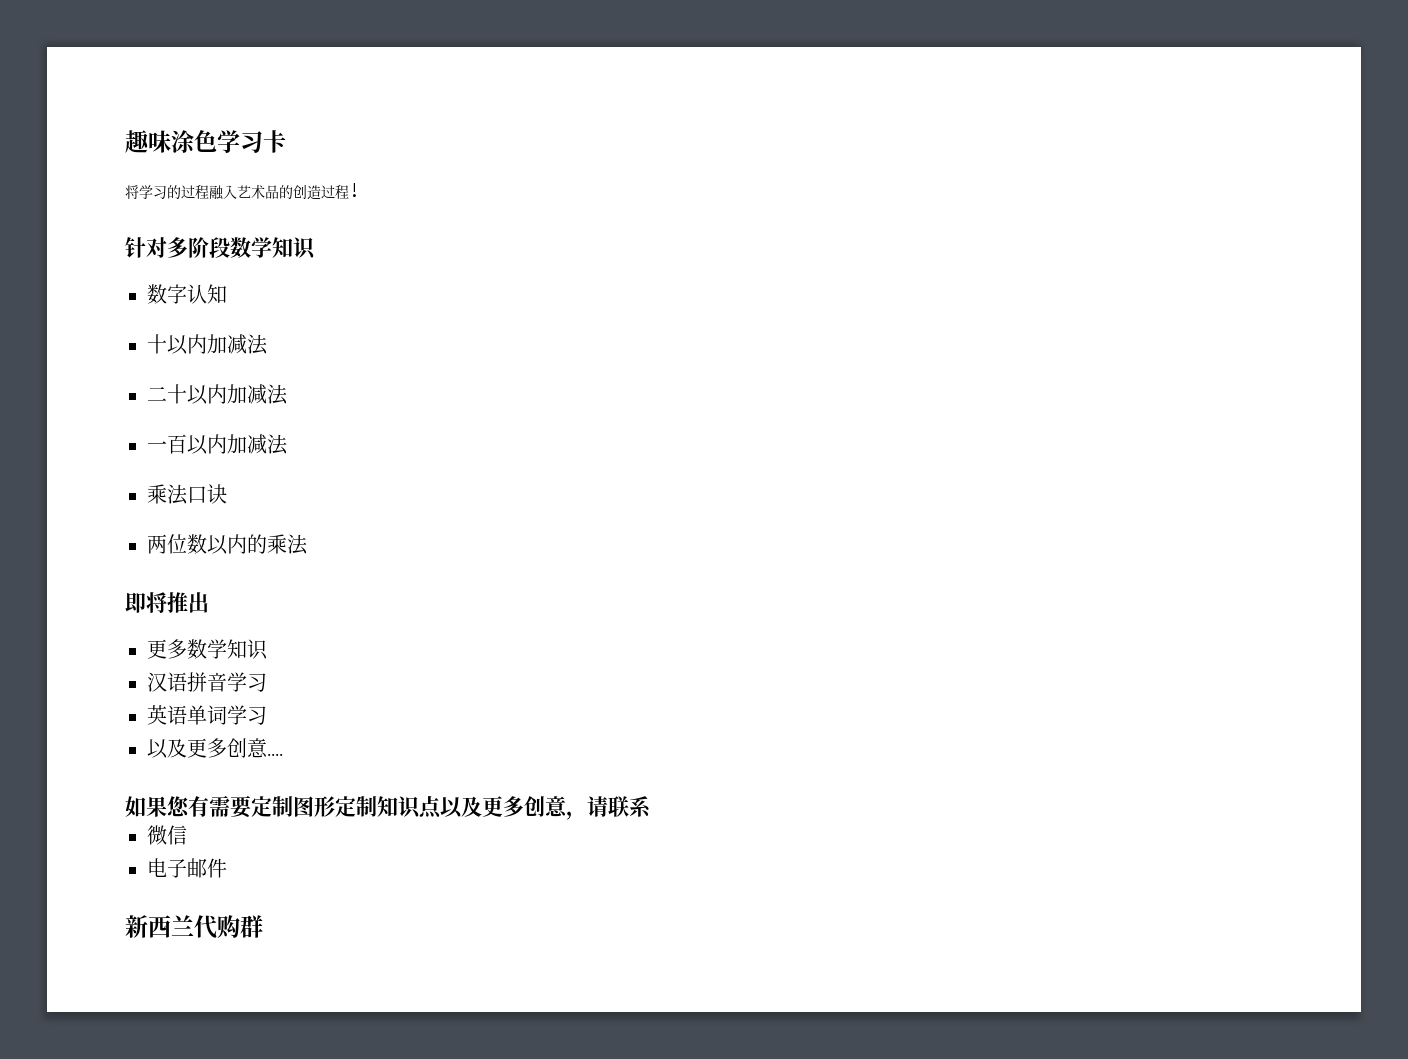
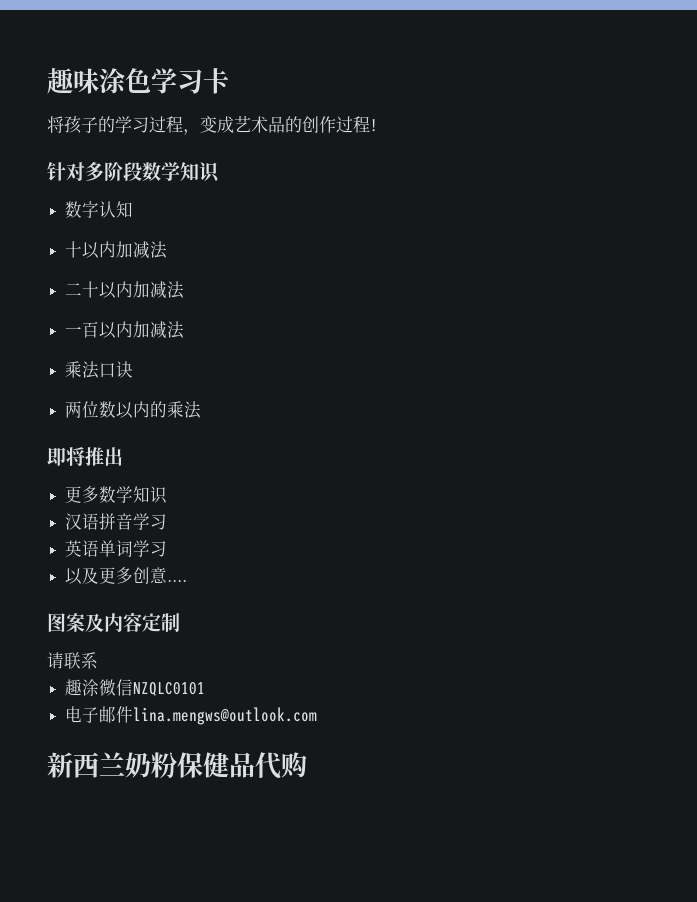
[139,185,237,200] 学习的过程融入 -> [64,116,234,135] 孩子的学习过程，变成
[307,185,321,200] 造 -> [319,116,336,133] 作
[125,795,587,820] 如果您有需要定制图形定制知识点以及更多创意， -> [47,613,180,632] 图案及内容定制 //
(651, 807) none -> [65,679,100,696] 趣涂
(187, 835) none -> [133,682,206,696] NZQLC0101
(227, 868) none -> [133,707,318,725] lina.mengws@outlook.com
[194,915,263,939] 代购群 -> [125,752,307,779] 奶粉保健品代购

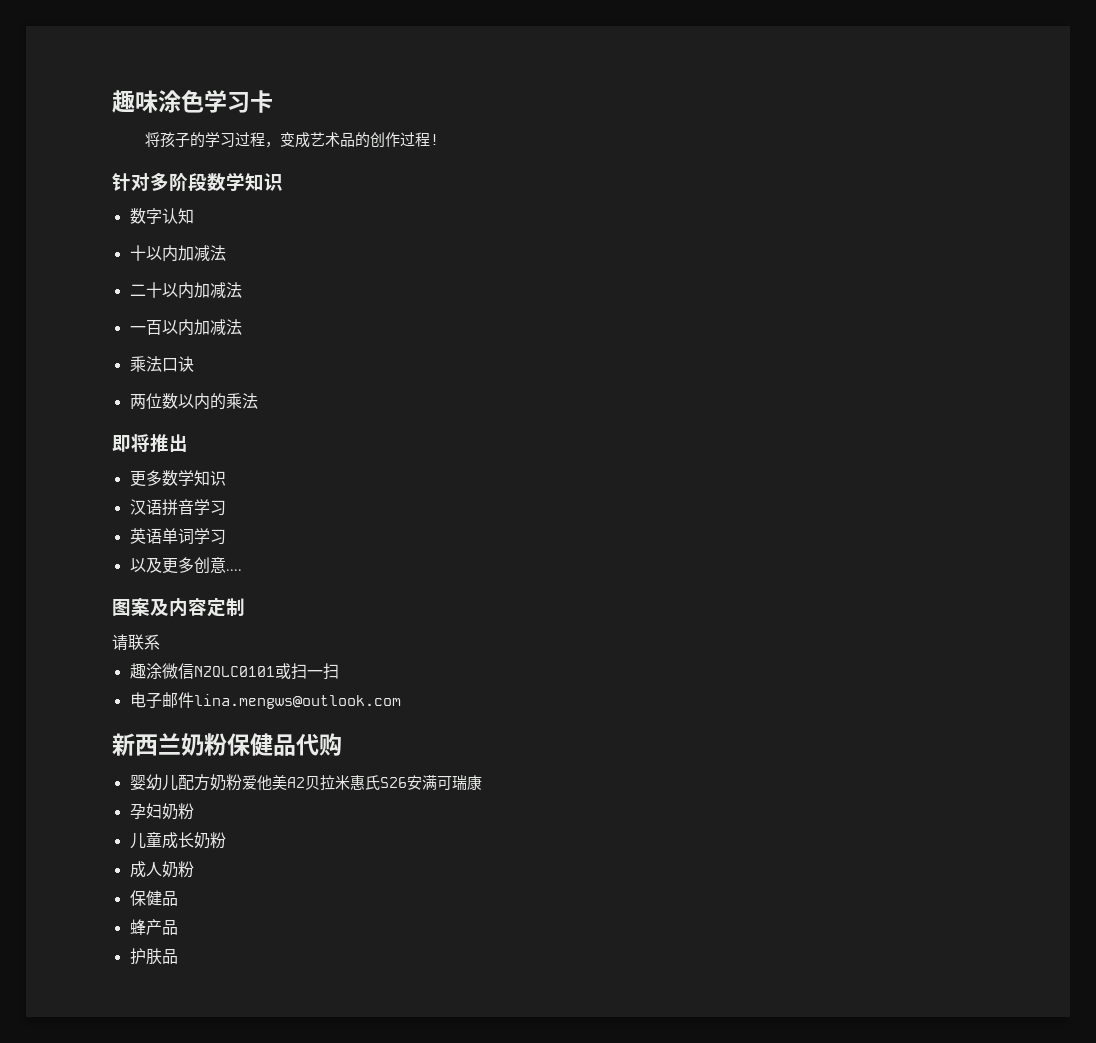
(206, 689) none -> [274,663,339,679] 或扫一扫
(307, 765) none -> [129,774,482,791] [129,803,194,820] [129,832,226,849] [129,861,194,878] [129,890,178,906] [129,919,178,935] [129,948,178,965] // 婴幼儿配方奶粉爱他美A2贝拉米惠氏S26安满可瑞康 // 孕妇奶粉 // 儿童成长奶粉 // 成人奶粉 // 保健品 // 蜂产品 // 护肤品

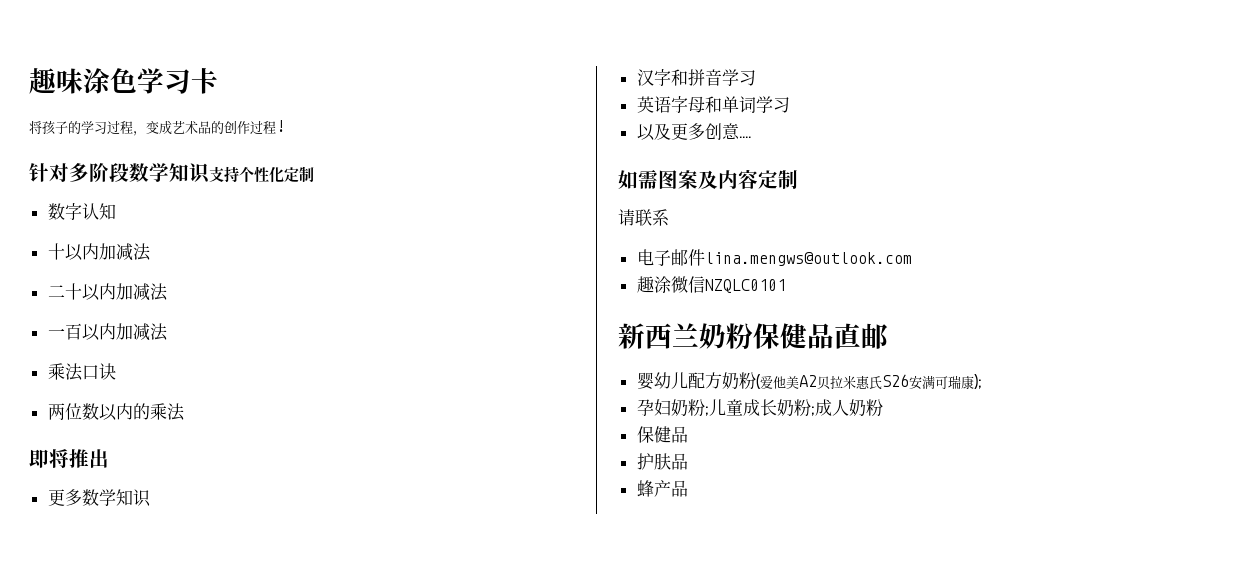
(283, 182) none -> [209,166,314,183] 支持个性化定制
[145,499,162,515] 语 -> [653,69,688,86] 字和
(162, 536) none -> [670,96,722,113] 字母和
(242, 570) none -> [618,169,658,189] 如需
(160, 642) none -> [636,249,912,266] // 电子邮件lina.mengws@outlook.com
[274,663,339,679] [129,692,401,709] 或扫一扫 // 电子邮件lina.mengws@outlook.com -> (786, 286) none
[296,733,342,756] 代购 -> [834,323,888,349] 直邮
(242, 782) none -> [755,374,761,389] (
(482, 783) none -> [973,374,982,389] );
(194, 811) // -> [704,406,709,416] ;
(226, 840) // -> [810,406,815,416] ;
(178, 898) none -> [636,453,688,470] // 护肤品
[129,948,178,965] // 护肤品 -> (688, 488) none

________________

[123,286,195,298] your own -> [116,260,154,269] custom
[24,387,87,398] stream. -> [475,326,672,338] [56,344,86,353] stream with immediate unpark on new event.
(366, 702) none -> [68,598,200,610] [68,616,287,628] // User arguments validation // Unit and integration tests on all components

________________

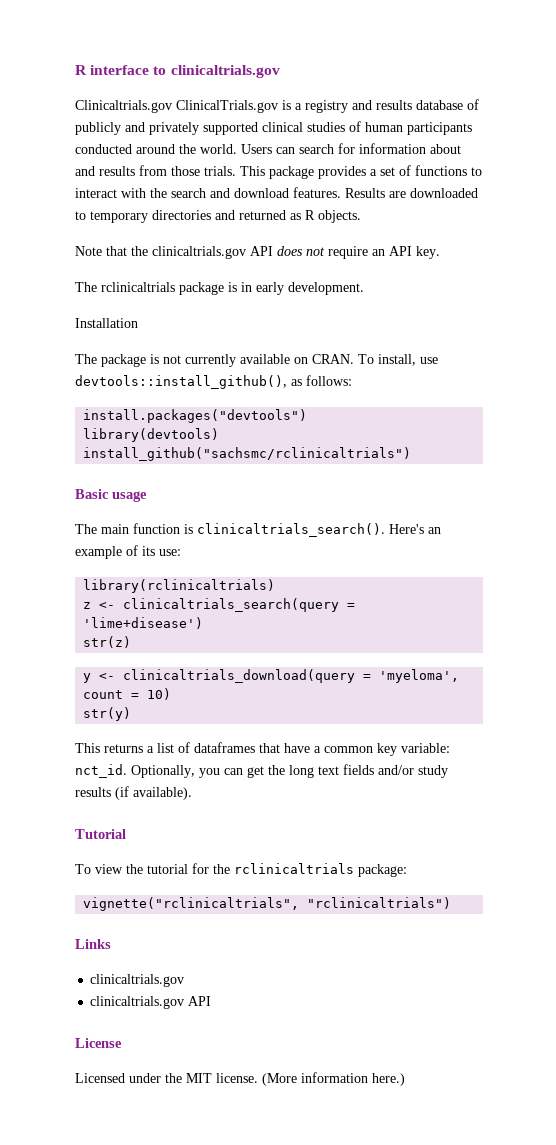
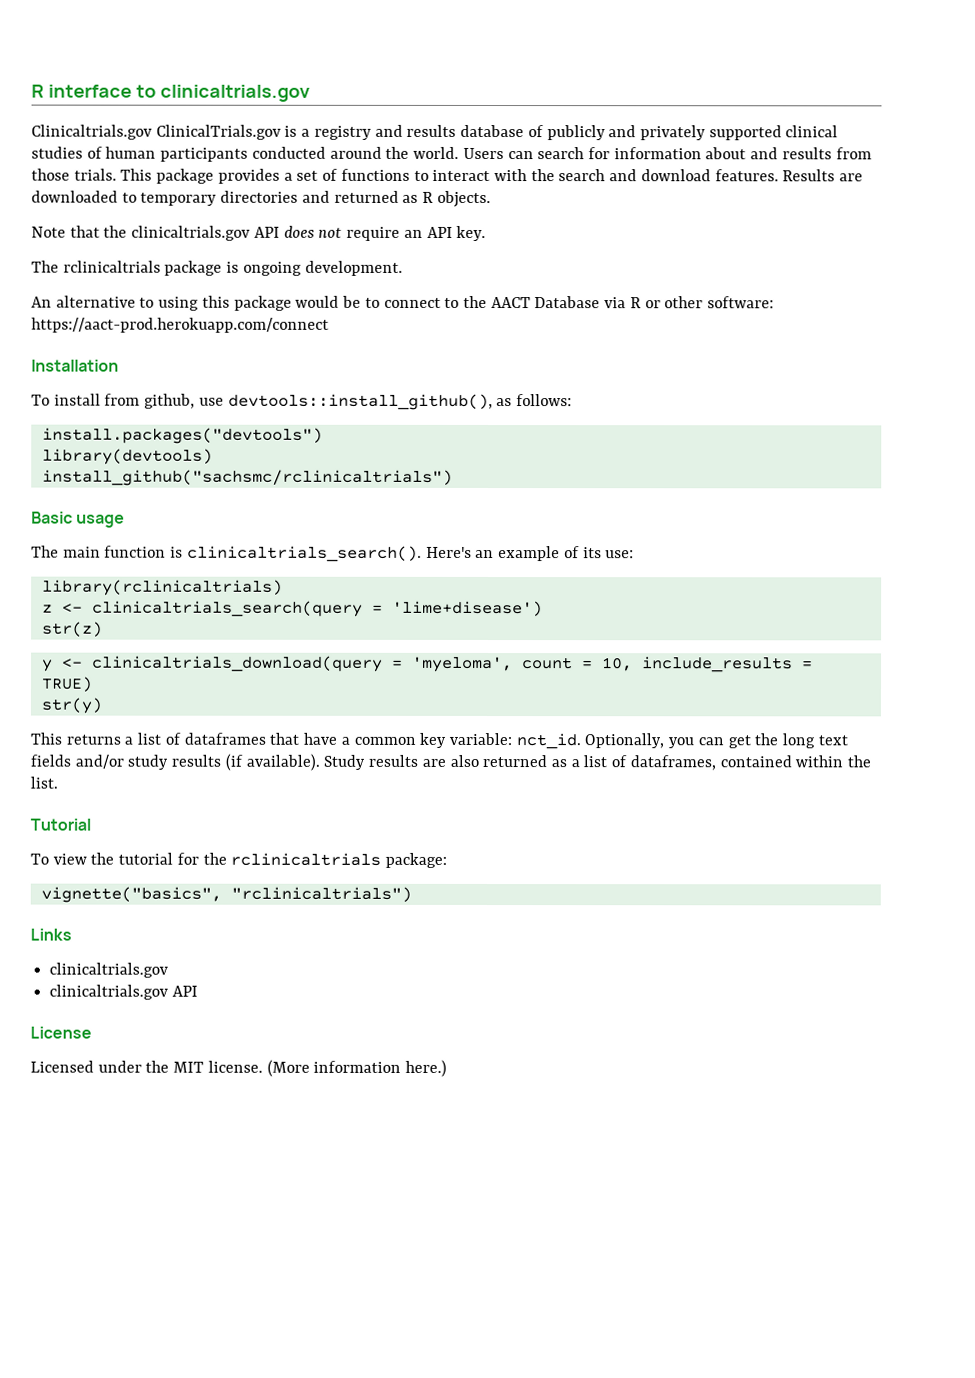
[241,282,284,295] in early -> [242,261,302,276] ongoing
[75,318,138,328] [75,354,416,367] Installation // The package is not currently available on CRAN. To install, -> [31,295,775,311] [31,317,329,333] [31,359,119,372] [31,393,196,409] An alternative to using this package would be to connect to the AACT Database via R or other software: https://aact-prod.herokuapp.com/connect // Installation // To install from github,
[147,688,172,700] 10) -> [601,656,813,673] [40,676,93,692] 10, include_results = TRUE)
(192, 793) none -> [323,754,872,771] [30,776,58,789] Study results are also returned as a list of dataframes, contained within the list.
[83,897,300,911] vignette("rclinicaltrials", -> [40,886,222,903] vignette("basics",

________________

Task goal:
Using the data above, extract exactly the lines from the one that holds "(242, 570) none -> [618,169,658,189] 如需" to the one that holds "[129,948,178,965] // 护肤品 -> (688, 488) none", both ends included, and no others.

Response box:
(242, 570) none -> [618,169,658,189] 如需
(160, 642) none -> [636,249,912,266] // 电子邮件lina.mengws@outlook.com
[274,663,339,679] [129,692,401,709] 或扫一扫 // 电子邮件lina.mengws@outlook.com -> (786, 286) none
[296,733,342,756] 代购 -> [834,323,888,349] 直邮
(242, 782) none -> [755,374,761,389] (
(482, 783) none -> [973,374,982,389] );
(194, 811) // -> [704,406,709,416] ;
(226, 840) // -> [810,406,815,416] ;
(178, 898) none -> [636,453,688,470] // 护肤品
[129,948,178,965] // 护肤品 -> (688, 488) none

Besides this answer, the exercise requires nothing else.